*Exercise prompt*
Starting with the line that contains "[385,364,506,377] ASTRA_DB_TOKEN ->" and stopping after the line that contains "[184,718,296,731] keyspacename1: ->", return each line below exactly as written, with no others.

Data excerpts:
◆ ◆ ◆ ◆ ◆ ◆ ◆

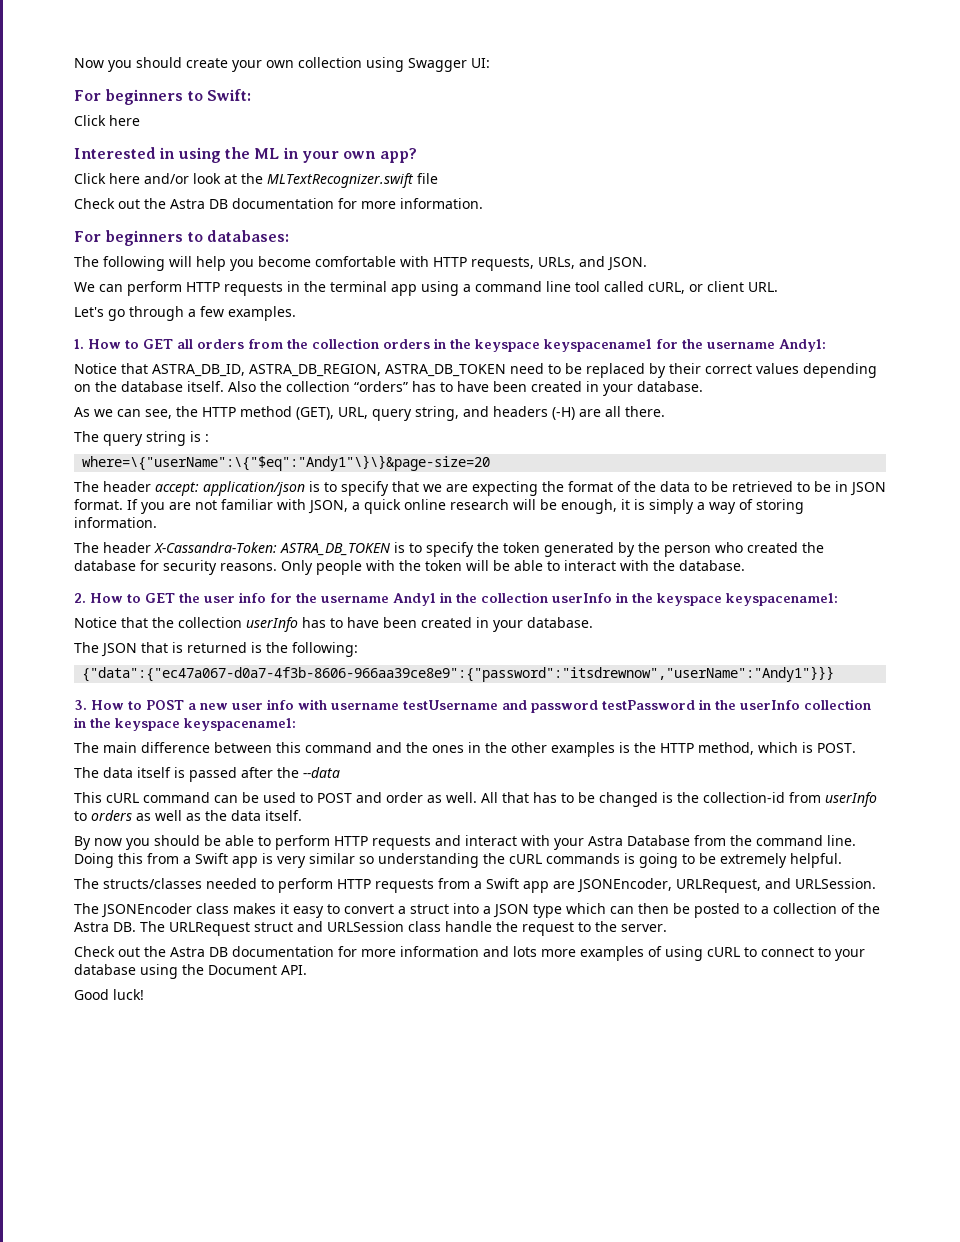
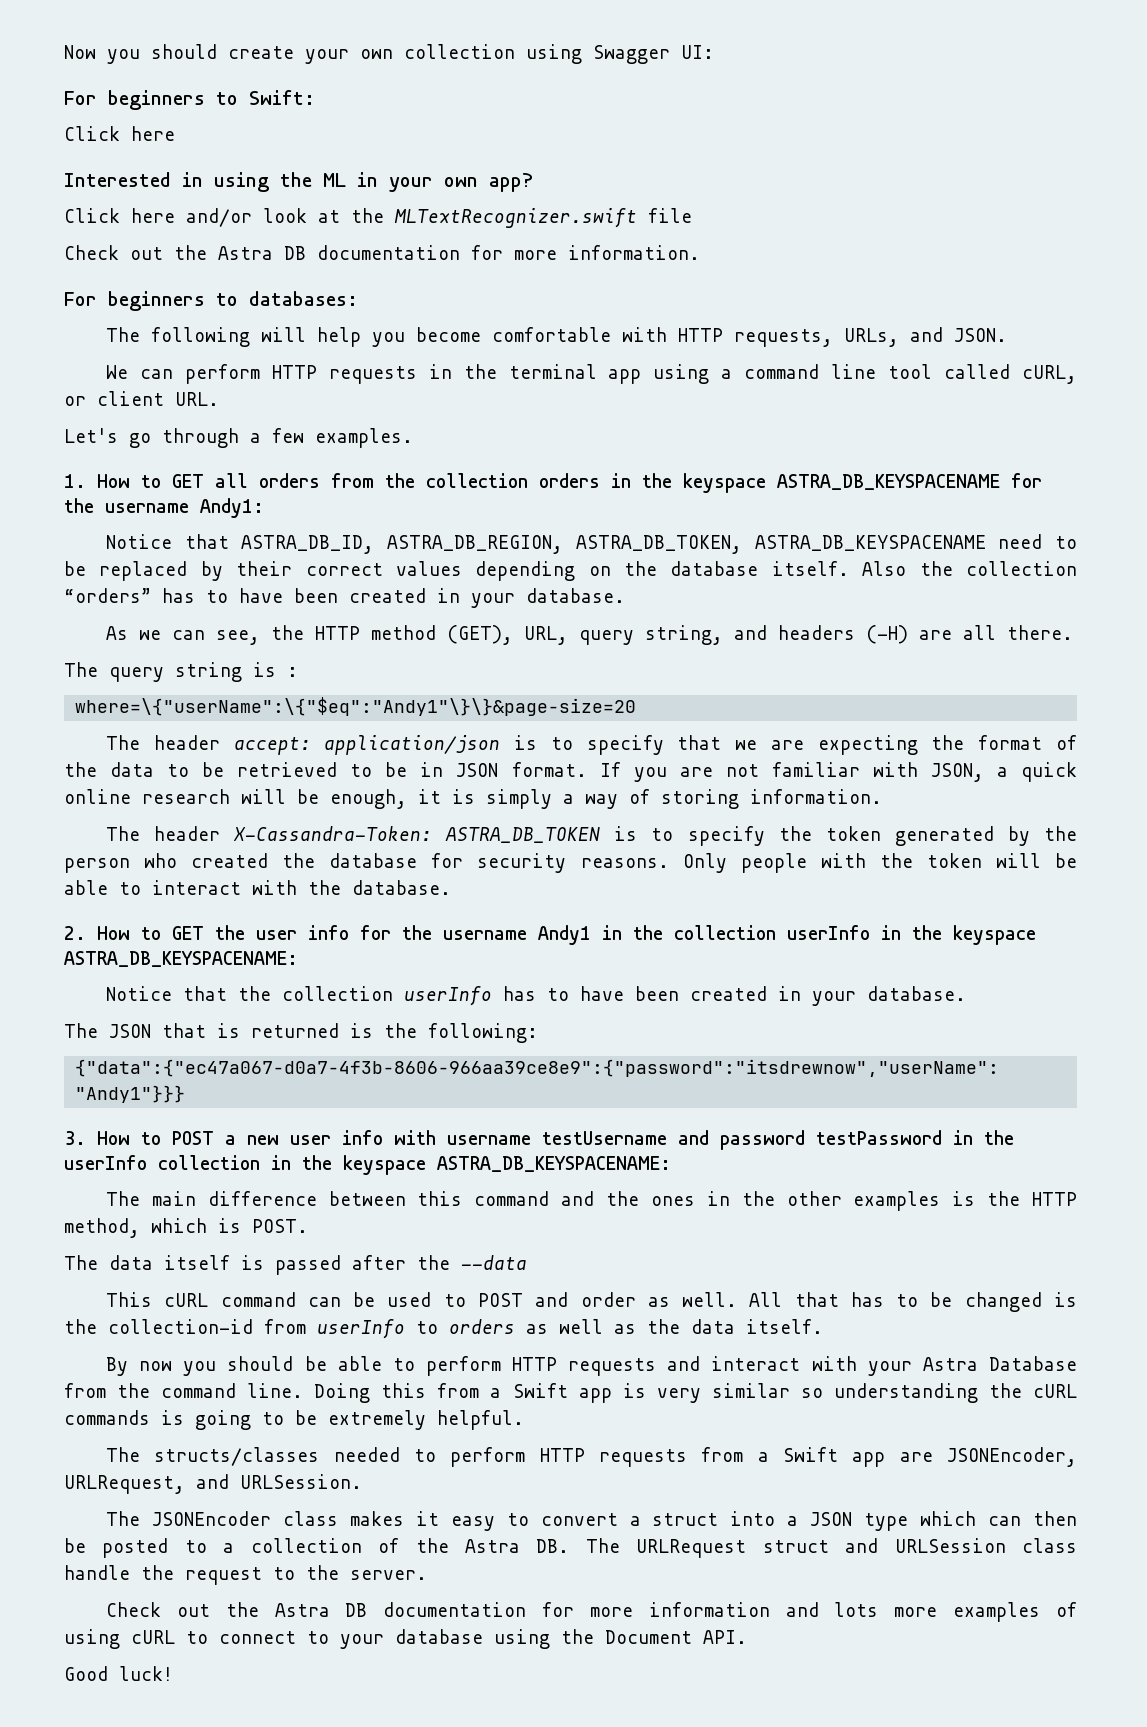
[544,339,652,352] keyspacename1 -> [777,474,1000,490] ASTRA_DB_KEYSPACENAME
[385,364,506,377] ASTRA_DB_TOKEN -> [575,535,986,554] ASTRA_DB_TOKEN, ASTRA_DB_KEYSPACENAME
[726,593,838,606] keyspacename1: -> [64,951,298,967] ASTRA_DB_KEYSPACENAME:
[184,718,296,731] keyspacename1: -> [437,1156,671,1172] ASTRA_DB_KEYSPACENAME:

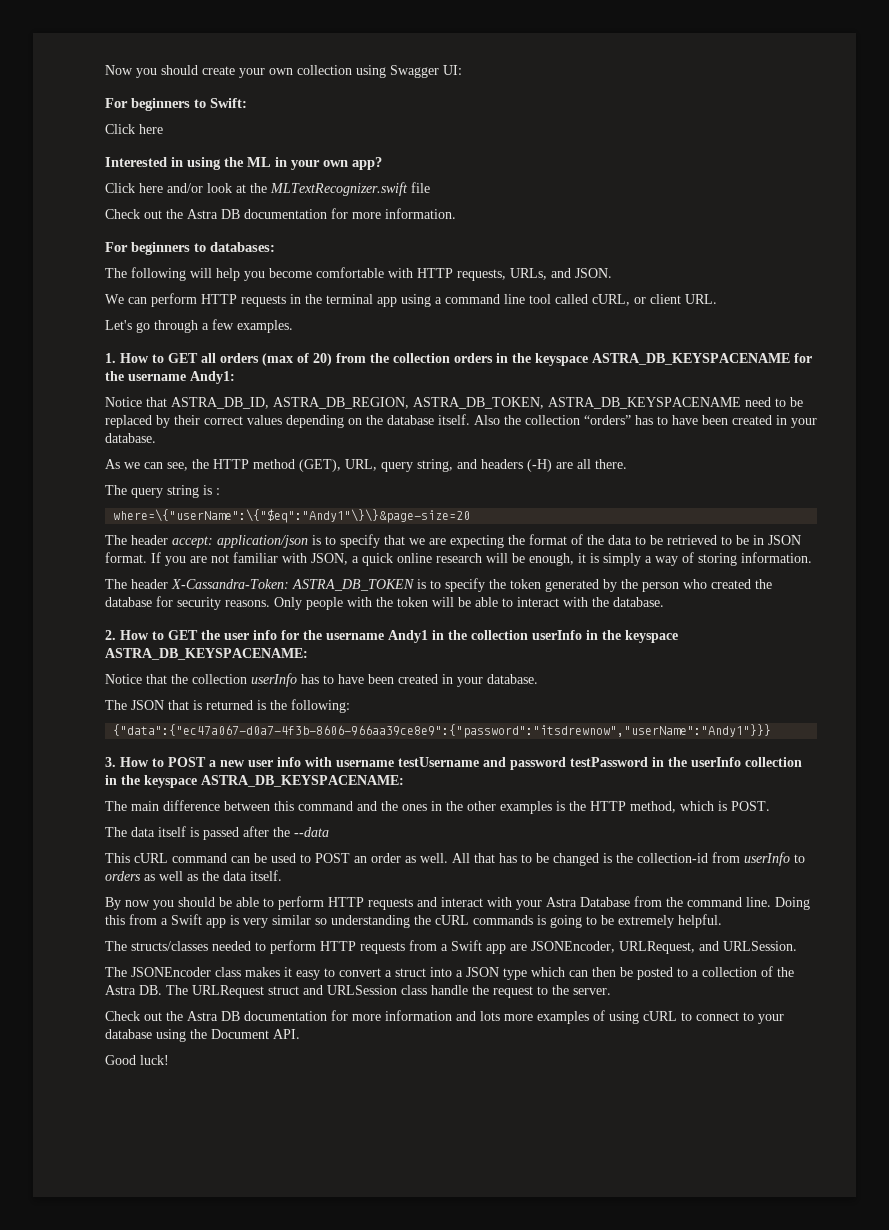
(320, 480) none -> [262,353,332,366] (max of 20)
[535,1292,569,1307] and -> [354,856,367,863] an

◆ ◆ ◆ ◆ ◆ ◆ ◆

*Answer to the problem*
[385,364,506,377] ASTRA_DB_TOKEN -> [575,535,986,554] ASTRA_DB_TOKEN, ASTRA_DB_KEYSPACENAME
[726,593,838,606] keyspacename1: -> [64,951,298,967] ASTRA_DB_KEYSPACENAME:
[184,718,296,731] keyspacename1: -> [437,1156,671,1172] ASTRA_DB_KEYSPACENAME:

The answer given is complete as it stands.